Directions for this task:
Pictures in the records below are skipped; the rest is copied exactly.

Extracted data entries

——

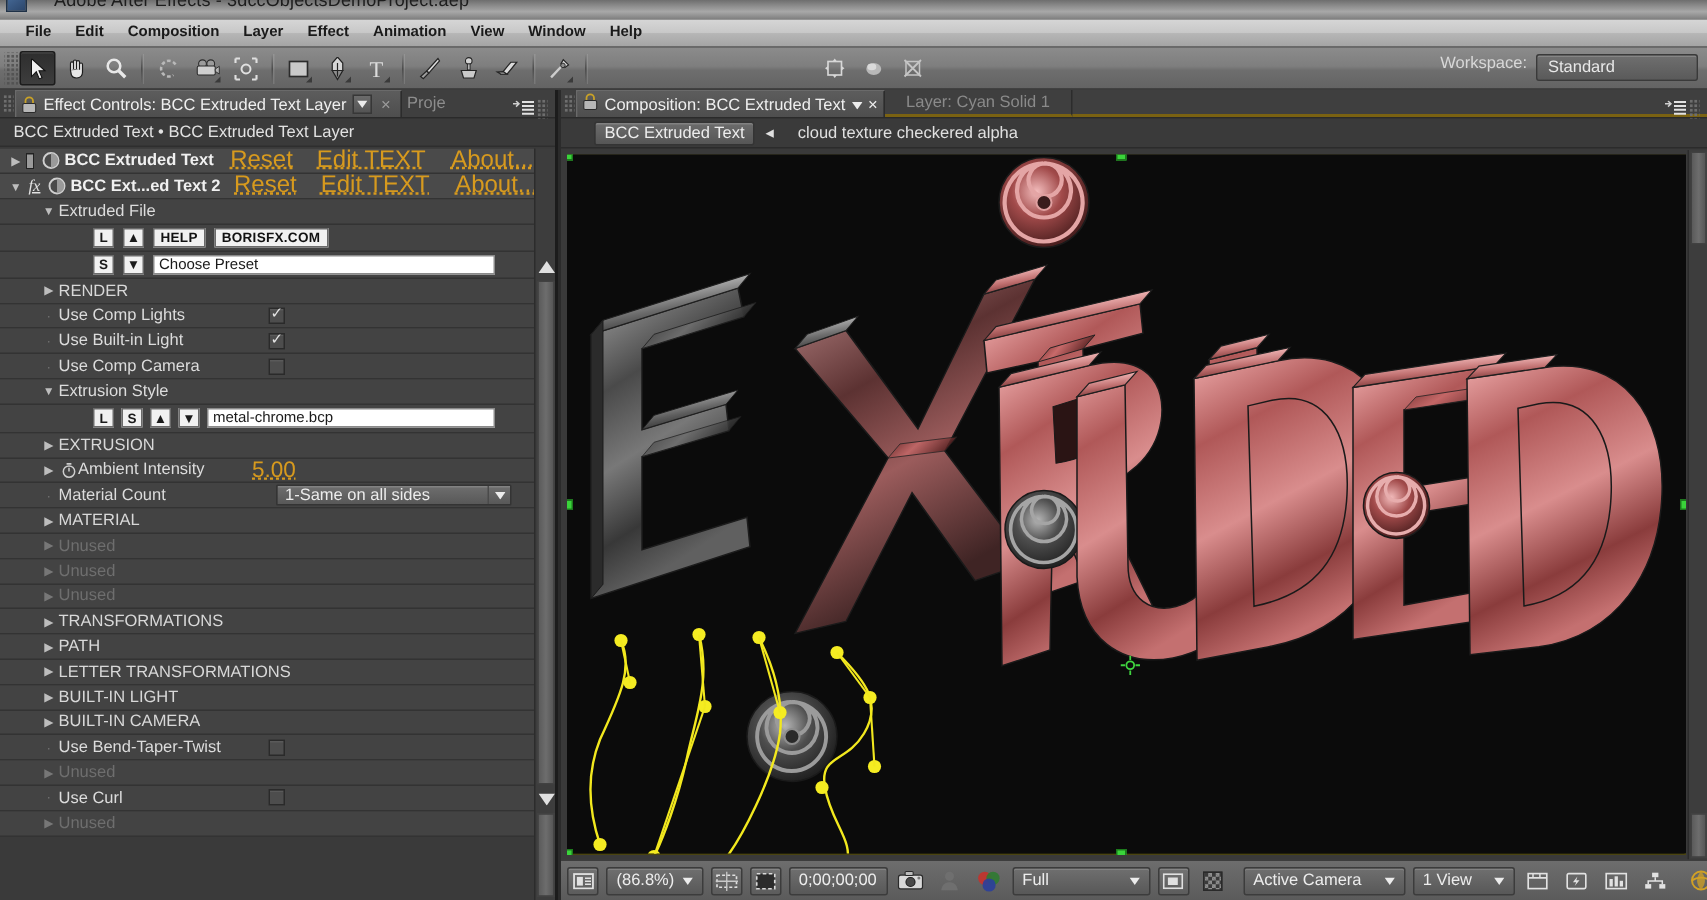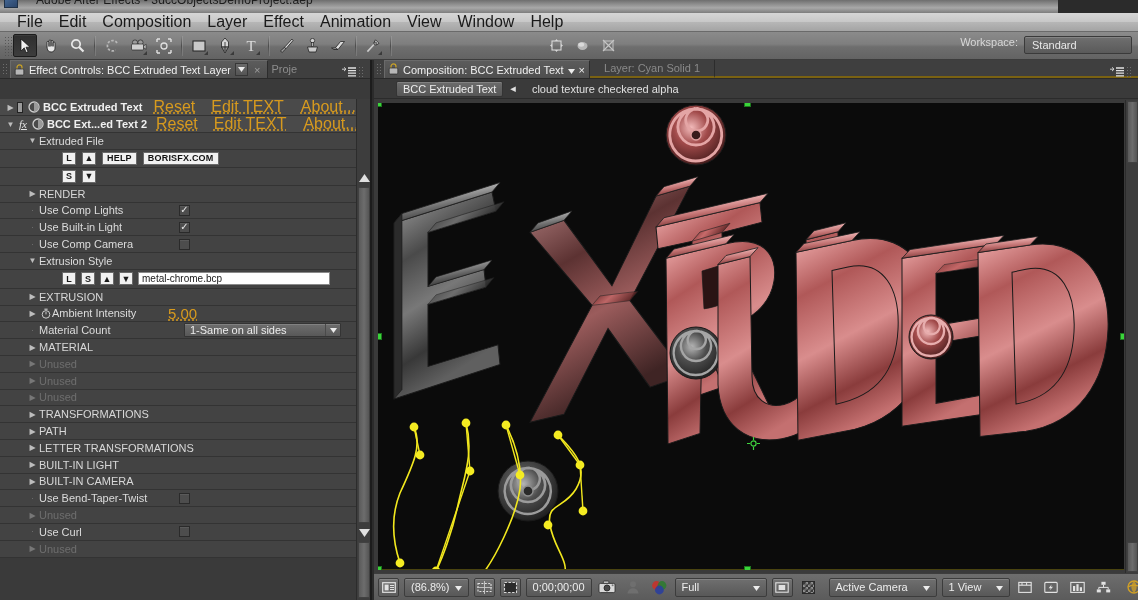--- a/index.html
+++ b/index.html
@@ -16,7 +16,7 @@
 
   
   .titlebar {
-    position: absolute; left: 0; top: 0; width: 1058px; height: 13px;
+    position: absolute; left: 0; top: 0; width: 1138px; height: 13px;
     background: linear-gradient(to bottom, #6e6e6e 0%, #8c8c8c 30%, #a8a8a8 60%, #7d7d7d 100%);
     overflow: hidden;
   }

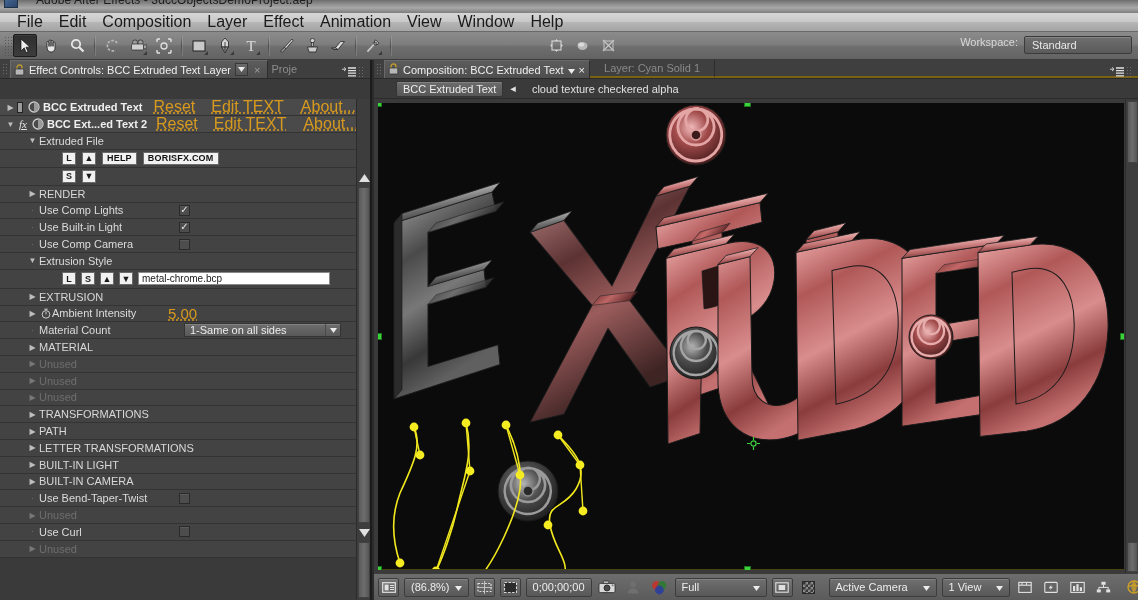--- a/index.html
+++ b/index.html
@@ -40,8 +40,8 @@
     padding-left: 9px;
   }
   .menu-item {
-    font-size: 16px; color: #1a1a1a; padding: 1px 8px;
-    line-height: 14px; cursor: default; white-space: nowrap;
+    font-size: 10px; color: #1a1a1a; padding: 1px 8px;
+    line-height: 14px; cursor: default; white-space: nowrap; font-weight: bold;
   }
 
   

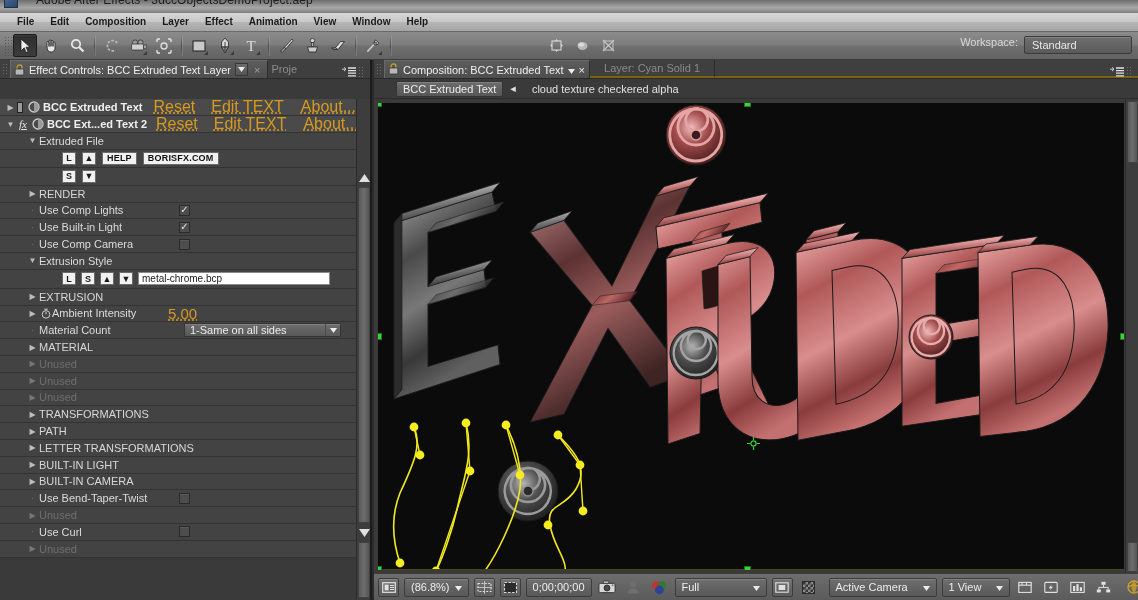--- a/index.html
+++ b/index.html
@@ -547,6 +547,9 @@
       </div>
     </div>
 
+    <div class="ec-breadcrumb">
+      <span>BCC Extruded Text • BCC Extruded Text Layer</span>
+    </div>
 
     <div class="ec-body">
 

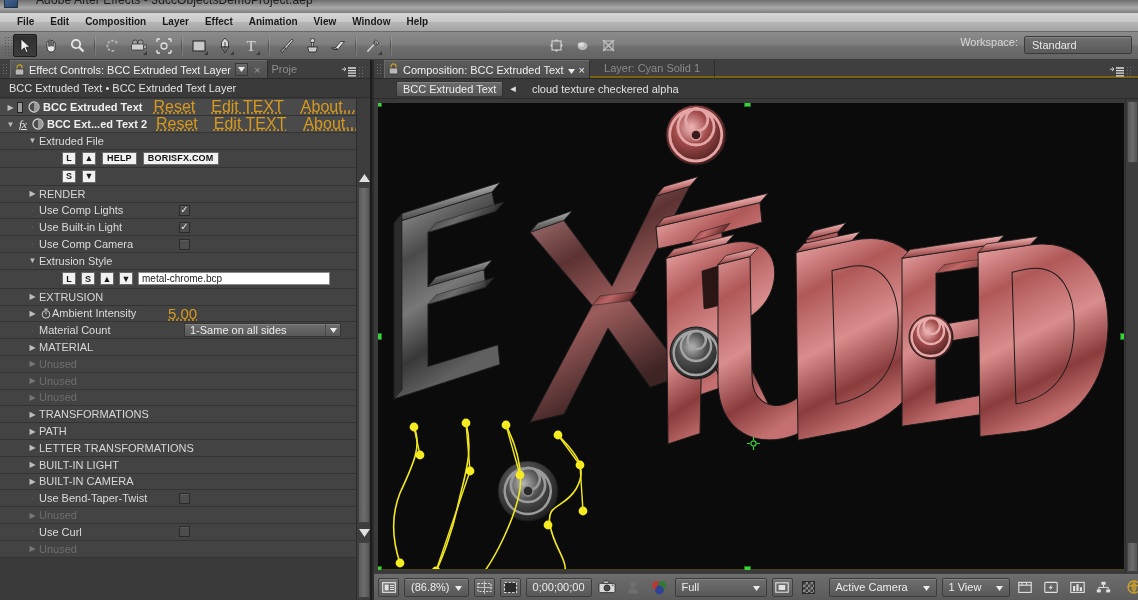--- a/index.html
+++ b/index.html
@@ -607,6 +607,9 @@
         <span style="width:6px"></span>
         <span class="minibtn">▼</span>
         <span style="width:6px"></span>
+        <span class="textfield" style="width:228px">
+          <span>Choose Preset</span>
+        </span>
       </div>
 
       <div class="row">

——

Task answer:
--- a/index.html
+++ b/index.html
@@ -16,7 +16,7 @@
 
   
   .titlebar {
-    position: absolute; left: 0; top: 0; width: 1058px; height: 13px;
+    position: absolute; left: 0; top: 0; width: 1138px; height: 13px;
     background: linear-gradient(to bottom, #6e6e6e 0%, #8c8c8c 30%, #a8a8a8 60%, #7d7d7d 100%);
     overflow: hidden;
   }

--- a/index.html
+++ b/index.html
@@ -40,8 +40,8 @@
     padding-left: 9px;
   }
   .menu-item {
-    font-size: 16px; color: #1a1a1a; padding: 1px 8px;
-    line-height: 14px; cursor: default; white-space: nowrap;
+    font-size: 10px; color: #1a1a1a; padding: 1px 8px;
+    line-height: 14px; cursor: default; white-space: nowrap; font-weight: bold;
   }
 
   

--- a/index.html
+++ b/index.html
@@ -547,6 +547,9 @@
       </div>
     </div>
 
+    <div class="ec-breadcrumb">
+      <span>BCC Extruded Text • BCC Extruded Text Layer</span>
+    </div>
 
     <div class="ec-body">
 

--- a/index.html
+++ b/index.html
@@ -607,6 +607,9 @@
         <span style="width:6px"></span>
         <span class="minibtn">▼</span>
         <span style="width:6px"></span>
+        <span class="textfield" style="width:228px">
+          <span>Choose Preset</span>
+        </span>
       </div>
 
       <div class="row">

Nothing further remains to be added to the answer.